Work item — Set every record down again exactly. Do not carry over the pictures.

Code change snippets:
--- START ---
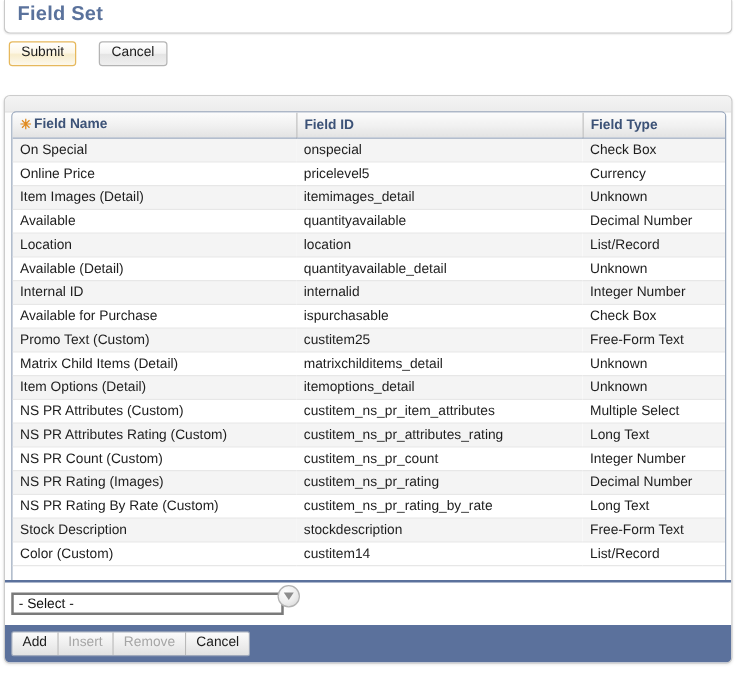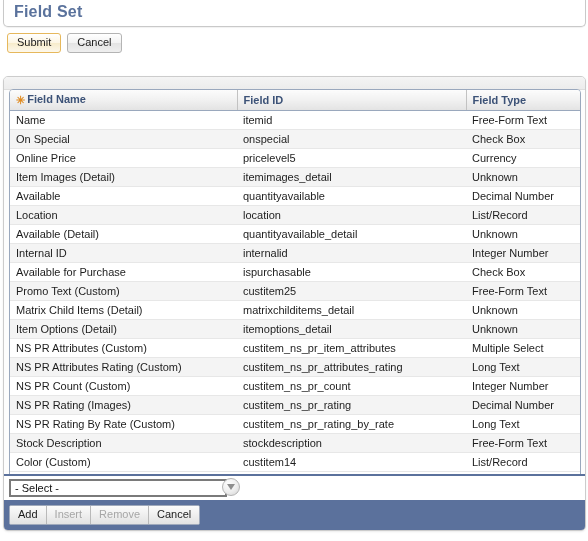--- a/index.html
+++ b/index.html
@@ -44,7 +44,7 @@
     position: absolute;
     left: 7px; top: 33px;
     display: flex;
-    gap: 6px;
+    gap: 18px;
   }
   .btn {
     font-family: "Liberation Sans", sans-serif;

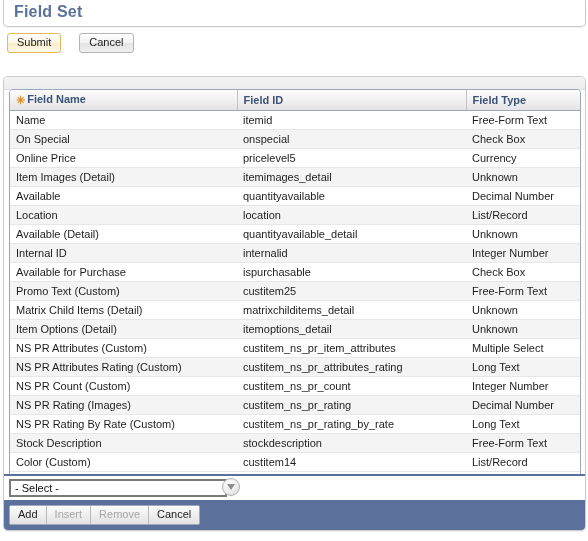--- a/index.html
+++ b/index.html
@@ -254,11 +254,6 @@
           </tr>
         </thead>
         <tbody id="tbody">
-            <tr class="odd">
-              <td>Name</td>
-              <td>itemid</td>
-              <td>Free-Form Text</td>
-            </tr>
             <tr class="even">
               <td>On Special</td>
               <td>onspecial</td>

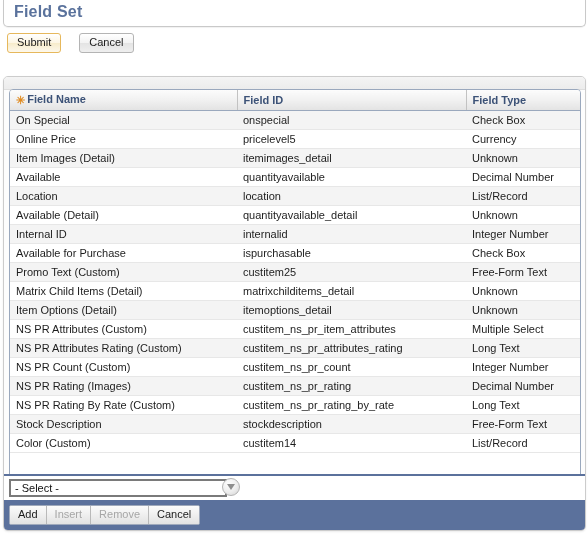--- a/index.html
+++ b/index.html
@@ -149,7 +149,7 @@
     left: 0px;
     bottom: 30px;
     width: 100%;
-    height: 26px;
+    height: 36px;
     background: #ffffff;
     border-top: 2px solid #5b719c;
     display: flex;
--- END ---
Task response —
--- a/index.html
+++ b/index.html
@@ -44,7 +44,7 @@
     position: absolute;
     left: 7px; top: 33px;
     display: flex;
-    gap: 6px;
+    gap: 18px;
   }
   .btn {
     font-family: "Liberation Sans", sans-serif;

--- a/index.html
+++ b/index.html
@@ -254,11 +254,6 @@
           </tr>
         </thead>
         <tbody id="tbody">
-            <tr class="odd">
-              <td>Name</td>
-              <td>itemid</td>
-              <td>Free-Form Text</td>
-            </tr>
             <tr class="even">
               <td>On Special</td>
               <td>onspecial</td>

--- a/index.html
+++ b/index.html
@@ -149,7 +149,7 @@
     left: 0px;
     bottom: 30px;
     width: 100%;
-    height: 26px;
+    height: 36px;
     background: #ffffff;
     border-top: 2px solid #5b719c;
     display: flex;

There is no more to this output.